What to produce
Write out exactly the lines from the start of the entries through the one that contains "MOL000117 | FASA: 0.342 -> 0.344", including both.

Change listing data
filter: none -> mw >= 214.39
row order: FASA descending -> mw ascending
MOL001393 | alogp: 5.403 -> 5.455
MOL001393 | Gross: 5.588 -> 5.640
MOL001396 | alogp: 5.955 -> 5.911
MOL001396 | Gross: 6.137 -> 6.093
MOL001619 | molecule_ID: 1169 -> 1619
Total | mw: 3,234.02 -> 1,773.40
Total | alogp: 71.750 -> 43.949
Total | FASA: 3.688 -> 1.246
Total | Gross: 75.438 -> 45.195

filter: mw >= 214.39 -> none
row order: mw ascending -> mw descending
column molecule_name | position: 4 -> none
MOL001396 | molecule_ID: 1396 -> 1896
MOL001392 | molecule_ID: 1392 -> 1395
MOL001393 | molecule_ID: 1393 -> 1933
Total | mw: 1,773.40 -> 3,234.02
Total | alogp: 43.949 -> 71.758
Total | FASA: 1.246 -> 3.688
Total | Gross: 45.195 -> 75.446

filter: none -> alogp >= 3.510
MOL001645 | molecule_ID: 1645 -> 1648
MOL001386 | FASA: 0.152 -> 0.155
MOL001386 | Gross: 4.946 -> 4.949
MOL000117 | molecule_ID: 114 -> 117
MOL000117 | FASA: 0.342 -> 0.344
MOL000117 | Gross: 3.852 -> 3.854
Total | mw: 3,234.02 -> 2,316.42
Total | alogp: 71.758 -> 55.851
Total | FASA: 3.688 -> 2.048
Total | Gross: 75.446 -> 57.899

Problem solution
filter: none -> mw >= 214.39
row order: FASA descending -> mw ascending
MOL001393 | alogp: 5.403 -> 5.455
MOL001393 | Gross: 5.588 -> 5.640
MOL001396 | alogp: 5.955 -> 5.911
MOL001396 | Gross: 6.137 -> 6.093
MOL001619 | molecule_ID: 1169 -> 1619
Total | mw: 3,234.02 -> 1,773.40
Total | alogp: 71.750 -> 43.949
Total | FASA: 3.688 -> 1.246
Total | Gross: 75.438 -> 45.195

filter: mw >= 214.39 -> none
row order: mw ascending -> mw descending
column molecule_name | position: 4 -> none
MOL001396 | molecule_ID: 1396 -> 1896
MOL001392 | molecule_ID: 1392 -> 1395
MOL001393 | molecule_ID: 1393 -> 1933
Total | mw: 1,773.40 -> 3,234.02
Total | alogp: 43.949 -> 71.758
Total | FASA: 1.246 -> 3.688
Total | Gross: 45.195 -> 75.446

filter: none -> alogp >= 3.510
MOL001645 | molecule_ID: 1645 -> 1648
MOL001386 | FASA: 0.152 -> 0.155
MOL001386 | Gross: 4.946 -> 4.949
MOL000117 | molecule_ID: 114 -> 117
MOL000117 | FASA: 0.342 -> 0.344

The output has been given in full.